What led to Steven Dym Westchester real estate executive murdering his wife and daughter and self? A history of family violence.
Westchester authorities are at a loss as to what motivated local real estate magnate, Steven Dym, 56, to murder his wife and their teen daughter at the family mansion in the early hours of Friday morning.
Killed was the NYC property manager’s wife, Loretta Dym, 50 and their 18 year old daughter, Caroline Dym. Their gunned down bodies were discovered by the family cleaning lady on the second floor of their tony Fox Hill road in leafy Pound Ridge circa 11am.
Responding authorities told of discovering Steven Dym’s body on the second floor of the family home, having died of an apparent self inflicted gunshot wound to the head.
A report via lohud told of Dym using a 12-gauge shotgun with neighbors reporting hearing gunshots Friday morning. Both mother and daughter had incurred a single fatal gunshot to the torso.

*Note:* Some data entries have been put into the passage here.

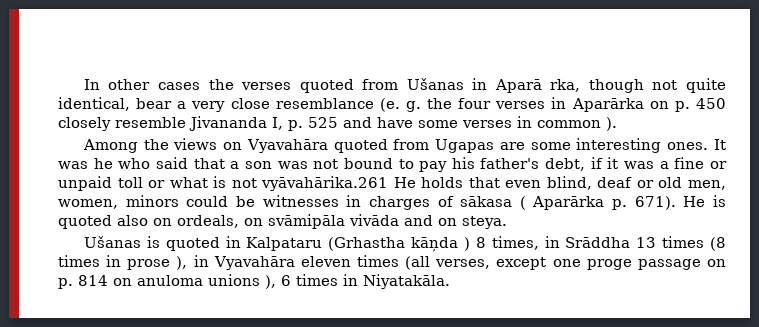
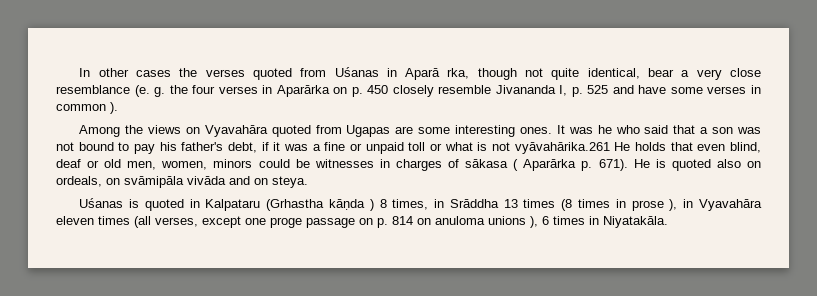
[406,78,464,90] Ušanas -> [334,67,379,77] Uśanas
[83,236,141,248] Ušanas -> [79,198,124,208] Uśanas
[411,237,459,252] kāņda -> [328,199,365,210] kāṇda

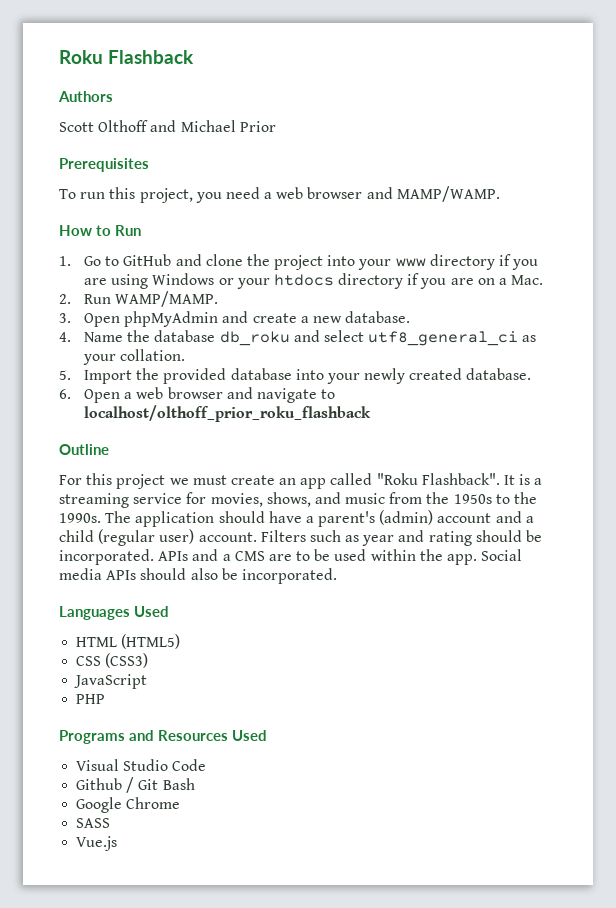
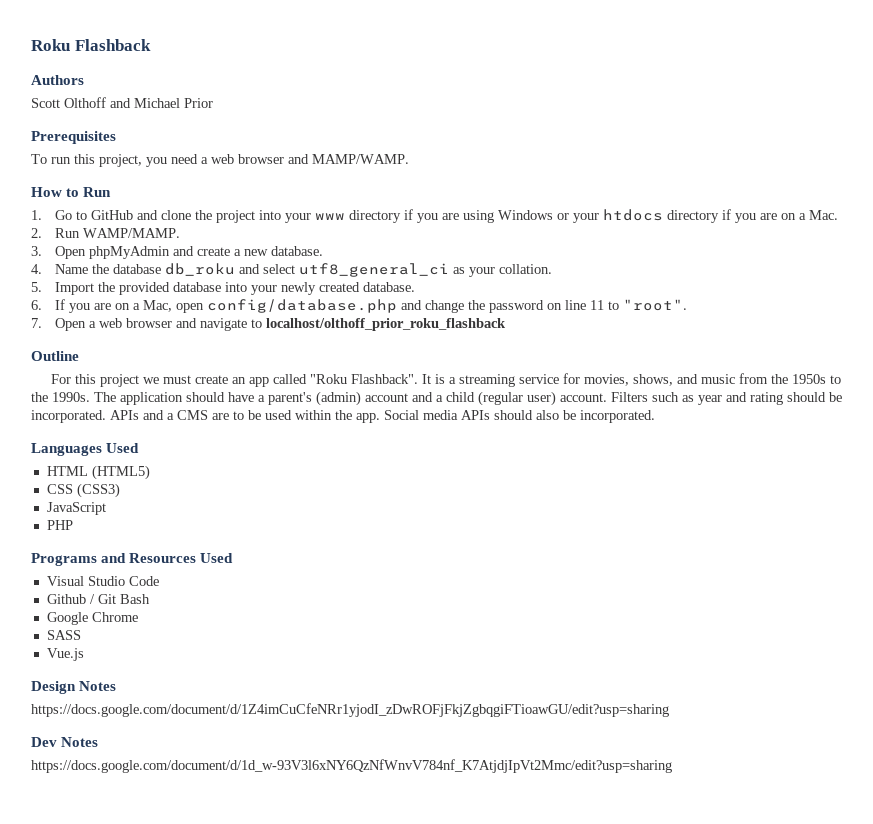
(71, 394) none -> [55,299,688,313] [31,318,42,328] If you are on a Mac, open config/database.php and change the password on line 11 to "root". // 7.
(118, 843) none -> [31,681,117,694] [31,703,669,717] [31,737,99,747] [31,759,672,773] // Design Notes // https://docs.google.com/document/d/1Z4imCuCfeNRr1yjodI_zDwROFjFkjZgbqgiFTioawGU/edit?usp=sharing // Dev Notes // https://docs.google.com/document/d/1d_w-93V3l6xNY6QzNfWnvV784nf_K7AtjdjIpVt2Mmc/edit?usp=sharing

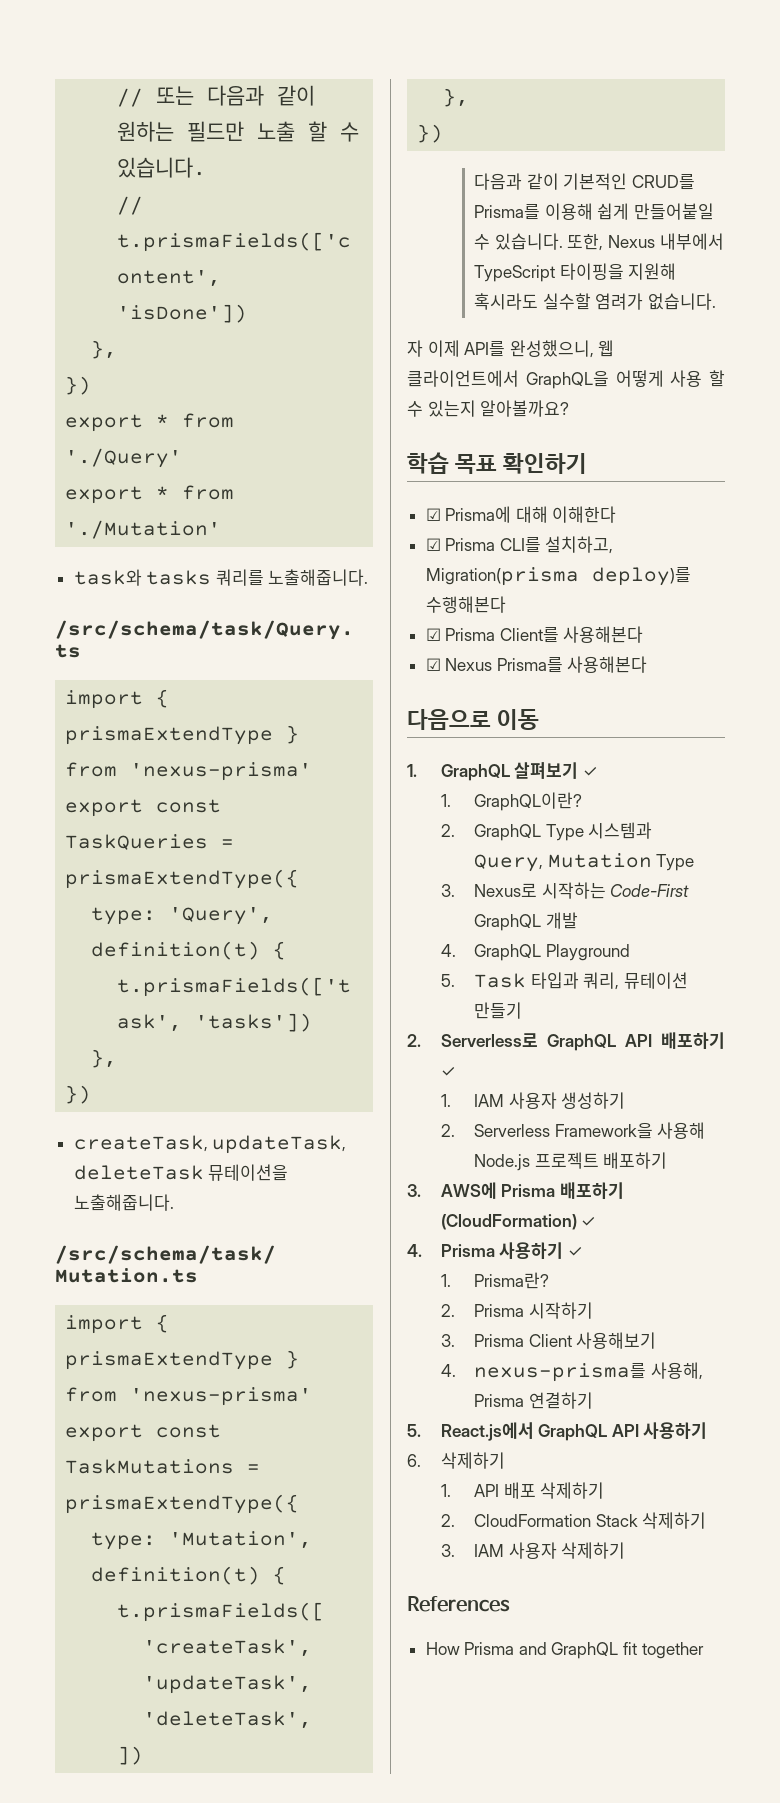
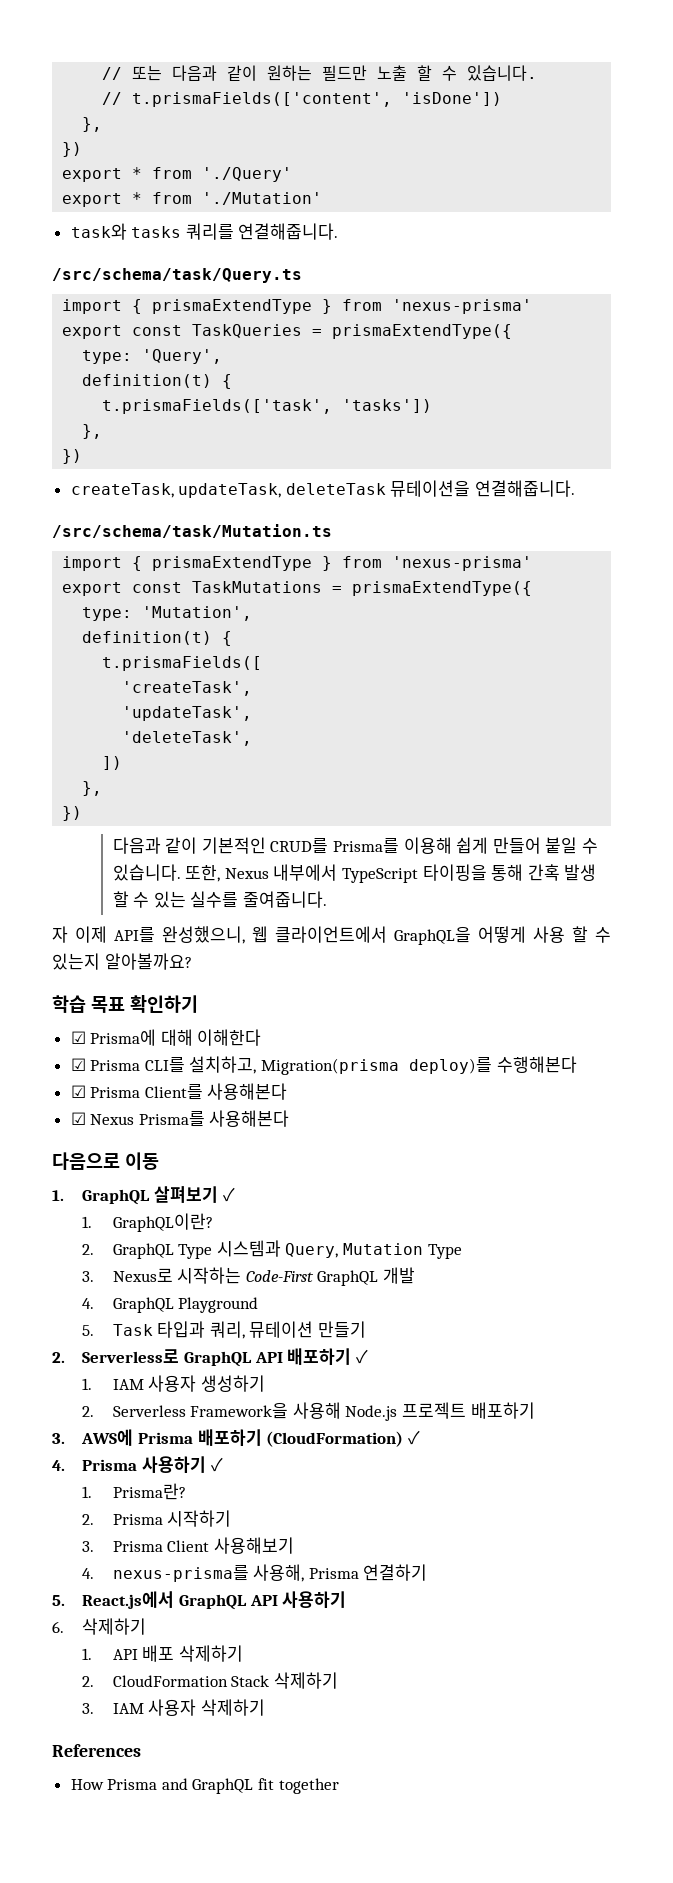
[268,569,369,586] 노출해줍니다. -> [238,223,339,240] 연결해줍니다.
[73,1194,174,1211] 노출해줍니다. -> [475,480,576,497] 연결해줍니다.
[633,203,714,220] 만들어붙일 -> [492,837,578,854] 만들어 붙일
[628,263,677,280] [474,293,716,310] 지원해 혹시라도 실수할 염려가 없습니다. -> [491,864,597,881] [112,891,328,908] 통해 간혹 발생 할 수 있는 실수를 줄여줍니다.

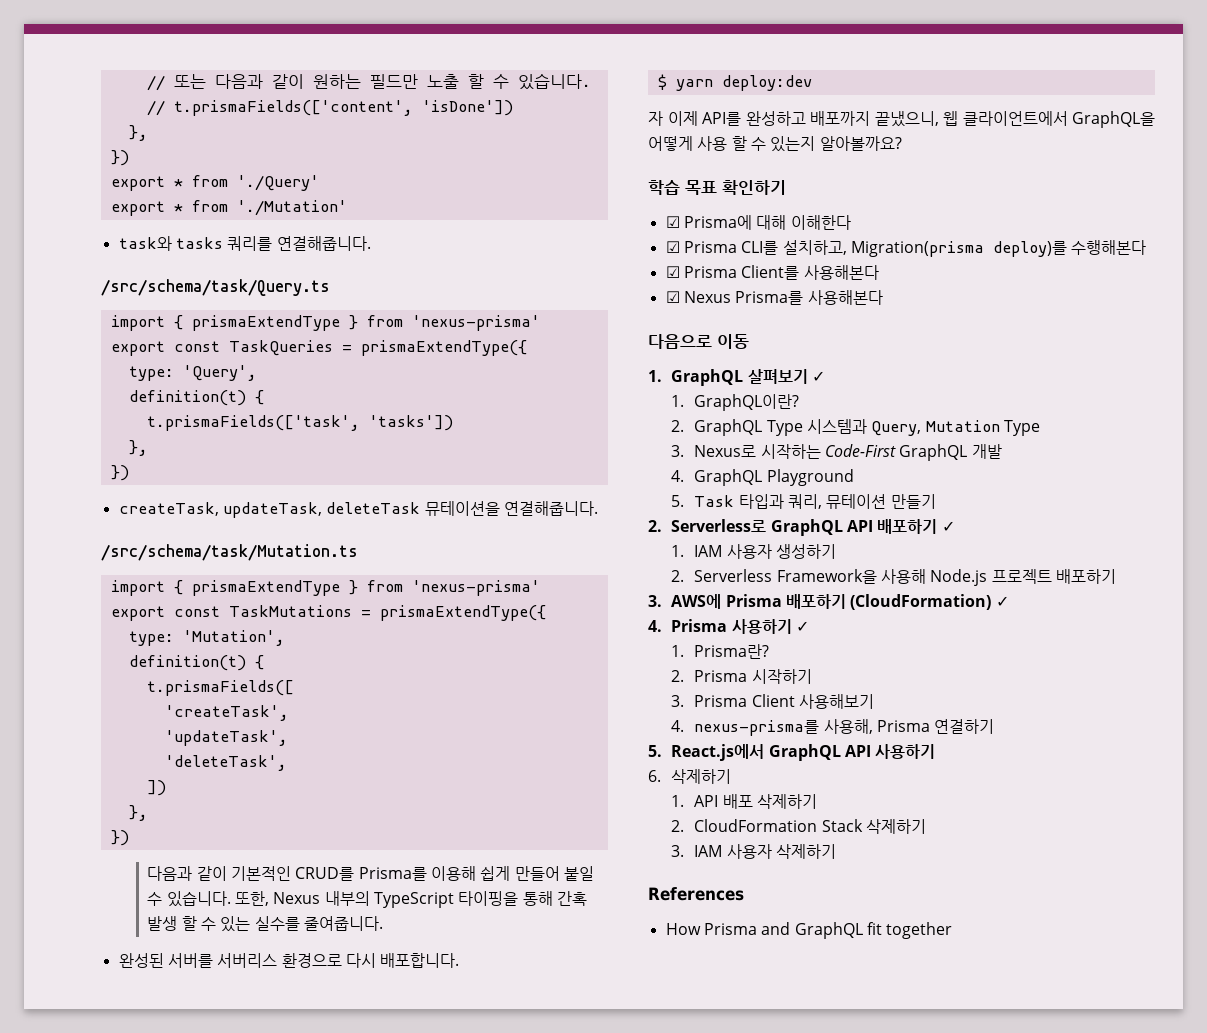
[273,864,338,881] 내부에서 -> [324,891,370,906] 내부의
(328, 899) none -> [118,953,460,968] [657,74,812,91] // 완성된 서버를 서버리스 환경으로 다시 배포합니다. // $ yarn deploy:dev
[162,926,245,944] 완성했으니, -> [745,111,939,127] 완성하고 배포까지 끝냈으니,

The family also has a 20-year-old son, William, who was away at the University of Southern California at the time of the murders.
Responding to the question of a possible motive, New York State Police Investigator Joseph Becerra said, ‘State police investigators are still interviewing family members and neighbors’.
Adding, ‘At this time a motive or reason for this tragic incident is not known and the investigation is continuing.’
Becerra told of state police having no record of previous violence or domestic disputes at the home.
A grieving neighbor who came to pay their respects at the family home told the nydailynews that Steven Dym owned several apartment buildings in Queens and ran a lucrative property management company, while having grown up in the house.
‘Back then, the house was much smaller, like mine. Then he blew it up and he built this,’ the unidentified neighbor said.
While a motive for the ‘bloodbath’ was not immediately known, the Dyms have a family history of violent episodes.
In 1992, Steven Dym’s mom, Paula, attacked his dad, Lawrence, with a hatchet while he slept, according to LoHud.com.
Lawrence survived and Paula was hospitalized for psychiatric evaluation.
Steven went on to become CEO of Gabriel Management in New York City — a real-estate company founded by his dad.
Locals said Dym had recently put the family house up for sale — sparking rumors of problems in the marriage — but nobody in the community knew anything concrete, the neighbor said.
A for sale advertisement via zillow described the 4,551-square-foot Pound Ridge home asking $1.7 million coming with five bedrooms, 4¹/₂ bathrooms and a giant backyard with a pool, pergola and pond.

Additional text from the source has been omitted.